Menü

EMDR in der Hypnosetherapie

Mithilfe von EMDR Blockaden lösen

EMDR ist die Abkürzung für Eye Movement Desensitization and Reprocessing das bedeutet übersetzt, Desensibilisierung und Verarbeitung durch Augenbewegung.

In meiner Praxis verbinde ich zwei wirkungsvolle Methoden: die Hypnose und EMDR. Diese Kombination biete ich seit 2018 an und sie ist der Grund, warum sich viele Themen oft tiefer und schneller bearbeiten lassen als mit einer Methode allein.

Das Besondere: Beide Methoden arbeiten nicht an der Geschichte, sondern am Gefühl, das verändert werden soll. Sie müssen also nicht endlos erzählen und analysieren – wir setzen direkt dort an, wo die Belastung sitzt. Der Trance-Zustand der Hypnose macht diese Gefühle leichter zugänglich, und mit EMDR lassen sich Blockaden dann oft gezielter und rascher bearbeiten. Gerade bei isolierten Ängsten kann diese Verbindung spürbare Bewegung anstoßen.

Ich habe für EMDR eine vollständige, zertifizierte Ausbildung absolviert und wende die Methode als Heilpraktikerin für Psychotherapie bei belastenden Erfahrungen, Ängsten und Themen rund um den Selbstwert an.

EMDR ist eine etablierte Psychotherapie-Behandlungsmethode und wurde 2014 vom gemeinsamen Bundesausschuss in die Psychotherapierichtlinie in Deutschland aufgenommen.
Es hat seinen Ursprung in der Psychotraumatherapie und wurde 1987 von Francine Shapiro (USA) entwickelt und 1991 ist diese Therapieform dann nach Deutschland gekommen.
Durch weiterführende Forschungen und Versuche stellte man dann fest, dass die Anwendungsmöglichkeiten von EMDR weit über die Traumatherapie hinaus reichen.
EMDR basiert darauf, dass jeder Mensch über eine natürliche Fähigkeit zur Informationsverarbeitung verfügt, mittels dessen er belastende Erfahrungen verarbeiten kann.
Zentrales Element der EMDR-Therapie sind die geleiteten Augenbewegungen – auch bilaterale Stimulation genannt.

Die Wirkungsweise von EMDR:

1. Desensibilisierung und Entkonditionierung: EMDR zielt darauf ab, die emotionalen Reaktionen auf traumatische Ereignisse zu reduzieren, indem es die traumatischen Erinnerungen weniger belastend macht. Dies geschieht durch die Desensibilisierung gegenüber den belastenden Elementen der Erinnerung.

2. Verarbeitung traumatischer Erinnerungen: Unterstützt durch bilaterale Stimulationstechniken wie Augenbewegungen, Tapping oder Klang, hilft EMDR den Patienten dabei, traumatische Erinnerungen zu verarbeiten. Während des Prozesses können die Erinnerungen ihre emotionale Intensität verlieren und in den Hintergrund treten.
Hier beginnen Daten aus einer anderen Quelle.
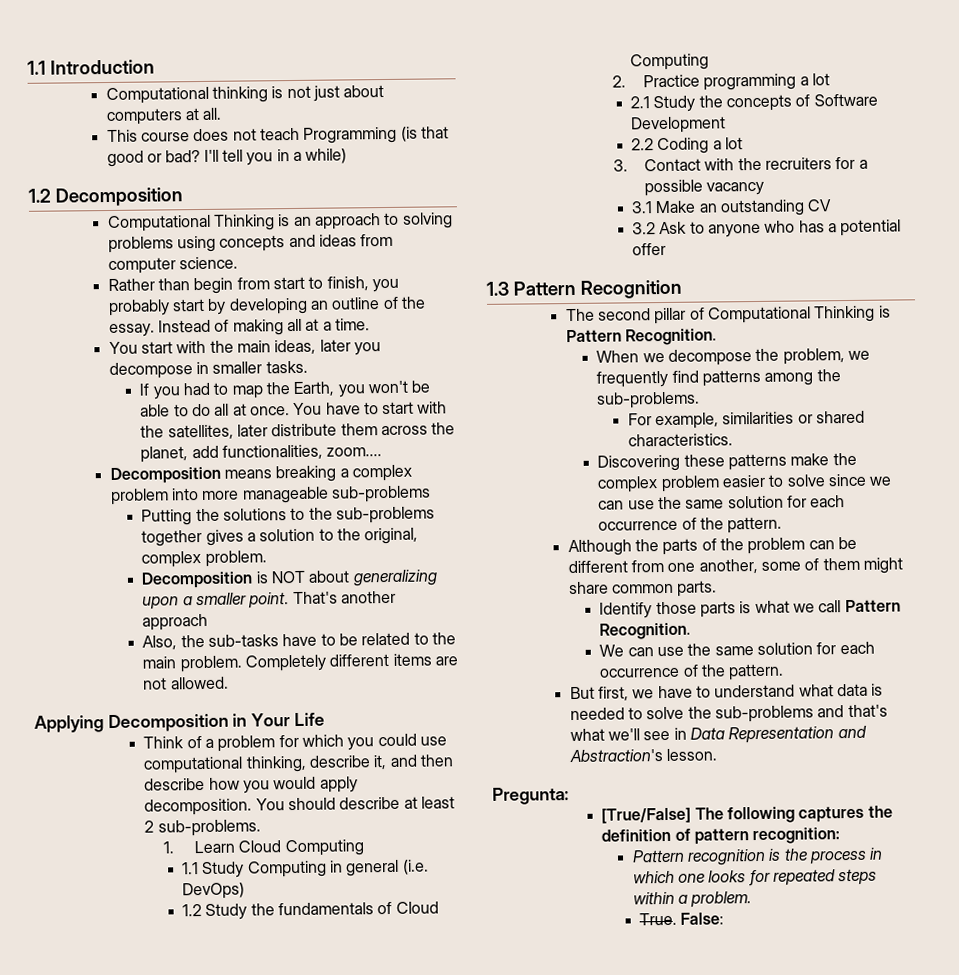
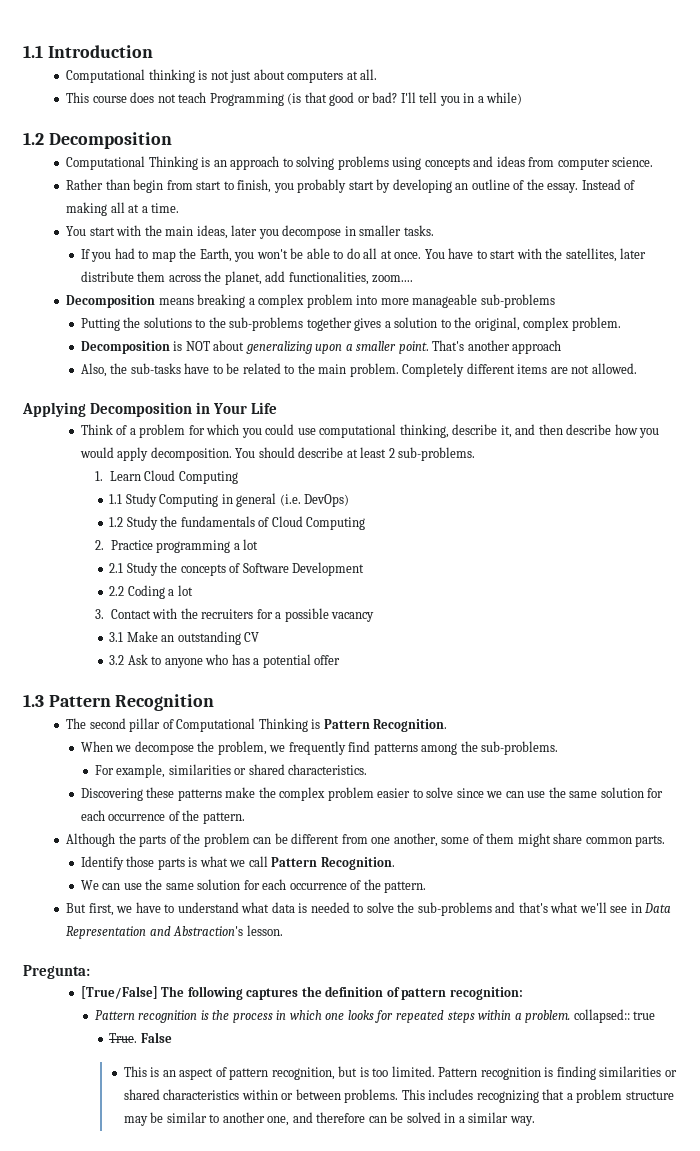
- Pattern recognition is the process in which one looks for repeated steps within a problem.
+ Pattern recognition is the process in which one looks for repeated steps within a problem. collapsed:: true
- False:
+ False
+ This is an aspect of pattern recognition, but is too limited. Pattern recognition is finding similarities or shared characteristics within or between problems. This includes recognizing that a problem structure may be similar to another one, and therefore can be solved in a similar way.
3. Umbewertung der Erinnerung: EMDR ermöglicht es den Patienten, ihre traumatischen Erfahrungen aus einer neuen Perspektive zu betrachten. Durch den Prozess der Wiederverarbeitung können sie neue Einsichten gewinnen und eine positivere Bewertung der Ereignisse entwickeln.

4. Integration: Nach erfolgreicher Behandlung integrieren die Patienten die neuen Erkenntnisse und Bewertungen in ihr Selbstkonzept. Die traumatischen Ereignisse verlieren an Macht über ihr tägliches Leben, was zu einer Verbesserung des psychischen Wohlbefindens führt.

Die Methode funktioniert in ihrer klassischen Form so: Der Patient sitzt seinem Therapeuten gegenüber. Er taucht gedanklich tief in die zu bearbeitende Situation von einst ein und beginnt, die Gefühle dazu wahrzunehmen. Der Therapeut begleitet ihn mit Fragen, dabei bewegt er auf Augenhöhe des Patienten eine Hand mit gestrecktem Zeige- und Mittelfinger hin und her. Der Patient folgt, während er sich erinnert, mit seinem Blick den Fingern.

Die Augenbewegungen des Klienten sind mit den Augenbewegungen im REM-Schlaf vergleichbar – der Phase des Schlafes, in der die Geschehnisse des Tages verarbeitet werden.

Diese Behandlungsmethode ist inzwischen in zahlreichen Studien untersucht. Viele Menschen erleben, dass sie sich emotional von dem Erlebten lösen können und Erleichterung eintritt.